The cult’s high priestess, Myra Lombroso, is joined here by 24 initiates. Half tend to the idol, hoisting the sacrificial cocoons while chanting and swaying in ecstatic supplication. The other half sleeps, reads esoteric literature, or reflects on their venerations. Myra questions the new arrivals and Corwyn is able to easily bluff her that they are new initiates. Mikhael notes the suspended idol is, in fact, a petrefied Leng Spider. However, as they move into the chamber, Corwyn is quite distressed at the hanging people. He drops his disguise and reveals himself in all his glory as Corwyn Nethair, Duke Carthinia, with the Grand Duke Avin and Grand Duchess Kazuhn! He orders her to surrender, promising her a fair trial. Mikhael summons Lysanthir for effect. The cultist rabble is startled, and Myra quails and surrenders.
“We are not the hunters! We are the hunted!” she steadfastly maintains, which is evident in the refugee camp all around her. It is clear her cult is certainly guilty of human sacrifice and illegal drug trafficking, if the group will let her cult leave she promises, “I’ll hand you the key to discovering those truly responsible for the nightmare plague.” Corwyn agrees not to kill the cult, and Myra offers the Clavis Somnus to them saying, it holds the answers to those they seek. She maintains that “a sect of our brotherhood— excommunicated heretics—sought to open a portal to the realm of dreams and awaken a powerful artifact. We pushed them through and shut the door behind them.” For her part, Myra believes she did both her cult and Kazuhn City a favor, but recognizes that this betrayal sparked the nightmare plague. She also reveals that “there was a book that told all, a large tome that held the secrets of the ceremony. But our associates stole it and went into hiding.” She gives the name of Josef Barvasi, but does not know his location.
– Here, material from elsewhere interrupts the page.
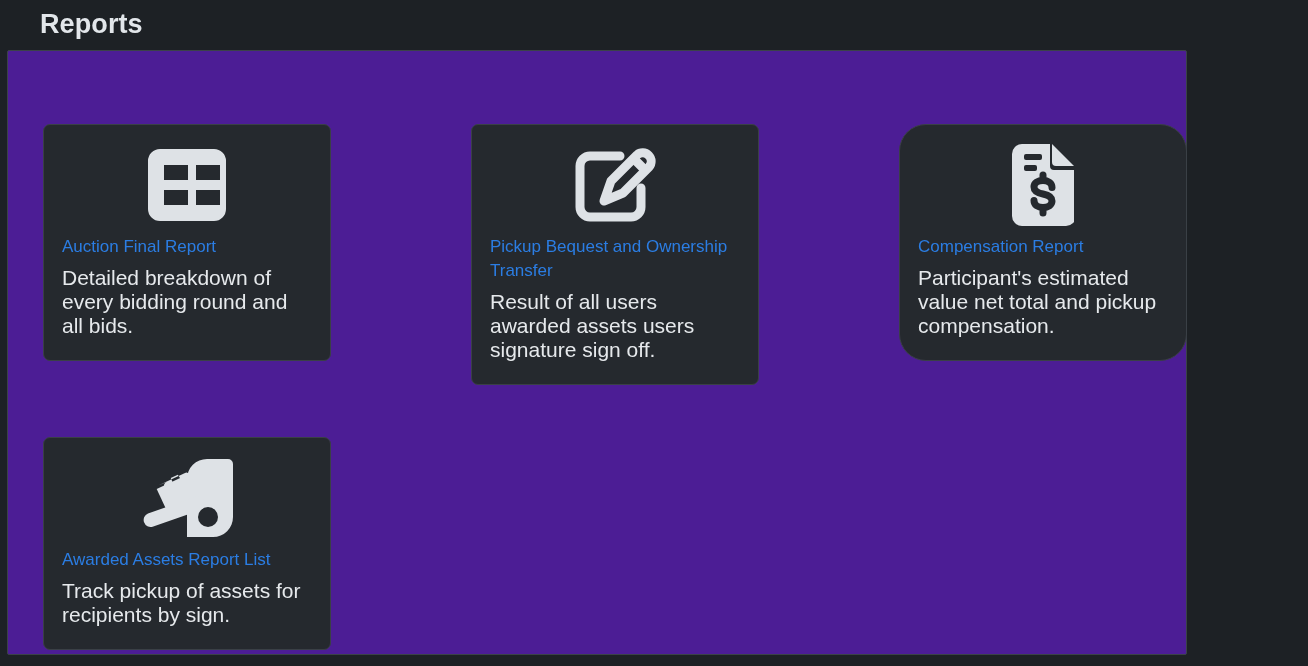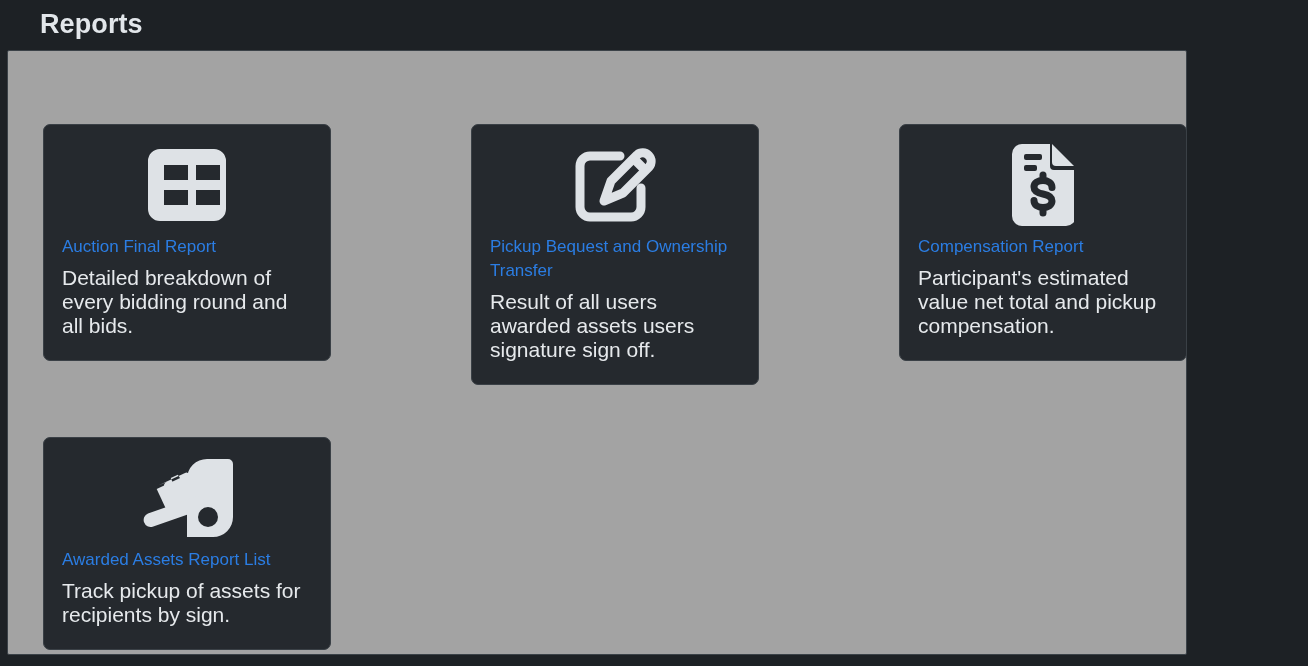"Auction Final Report" .panel { background: #a3a3a3 -> #4c1d95 }
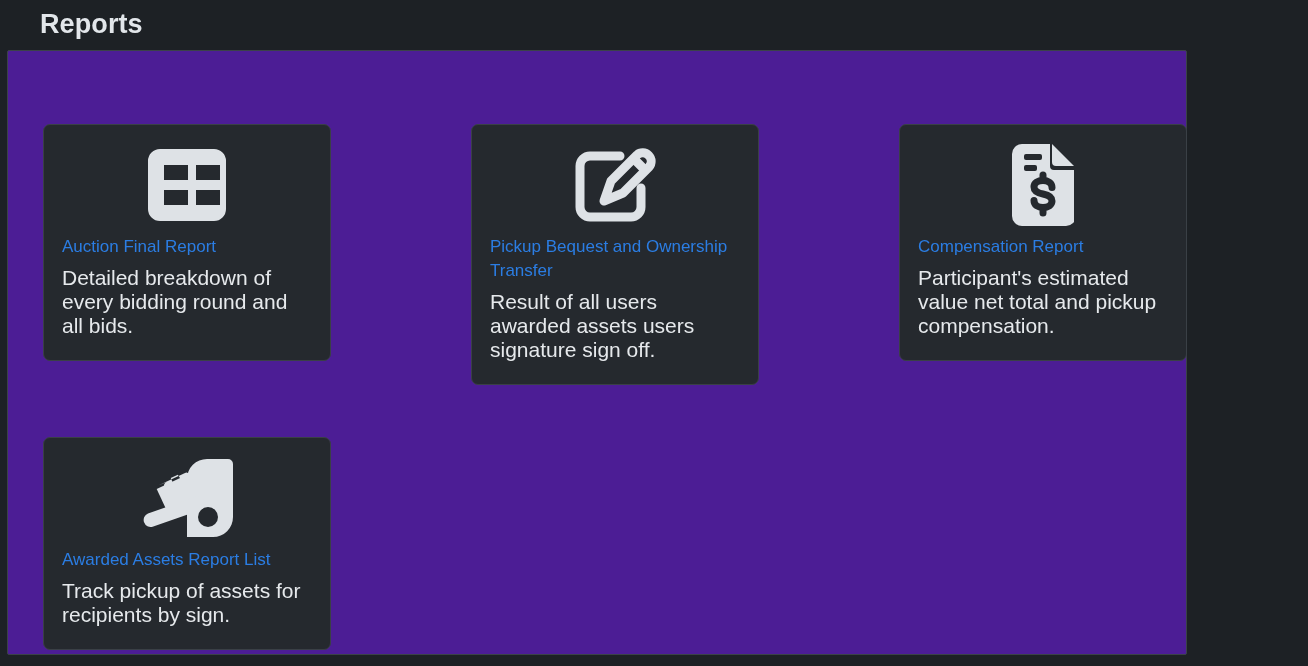"Compensation Report" .card:nth-child(3n) { border-radius: none -> 27px }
As Myra betrays her “god” it becomes angry. It casts animate upon itself and rips free from the ceiling, tearing at the dome and causing water to rush in. Caleb creates a spiked pit and as the monster lands, the ground vanishes and it plummets 50 more feet. The extra water starts to pour in, filling the pit. Cassia uses a sonic attack on the stone creature hoping the sonic damage will hurt it more. Then Lysanthir dives down to smash the idol. Its outer skin is shattered, but the petrified creature is now adsorbed enough energy to become an artifact in its own right. It will take more to dispose of it than claws and fang. Lysanthir then rescues the three webbed bodies and flies them up.
All hell is breaking loose, as Myra manically laughs as her life’s work falls in front of her. They use the magic carpet to take the bodies out, and the group runs from the flowing water from under the river. The carpet is useful in speeding up the transit time for group of people. The cultists scatter, but Corwyn has control of Myra.
In the waning light of the day, the crowd seeing people pour from the House on Hook Street are amazed. There, three heroes of the realm stand, two of whom are the noble they live under. Mikhael sends a water elemental to retrieve the idol, which Corwyn orders taking to a local temple, the largest being to Abadar. The group decides to get things sorted out.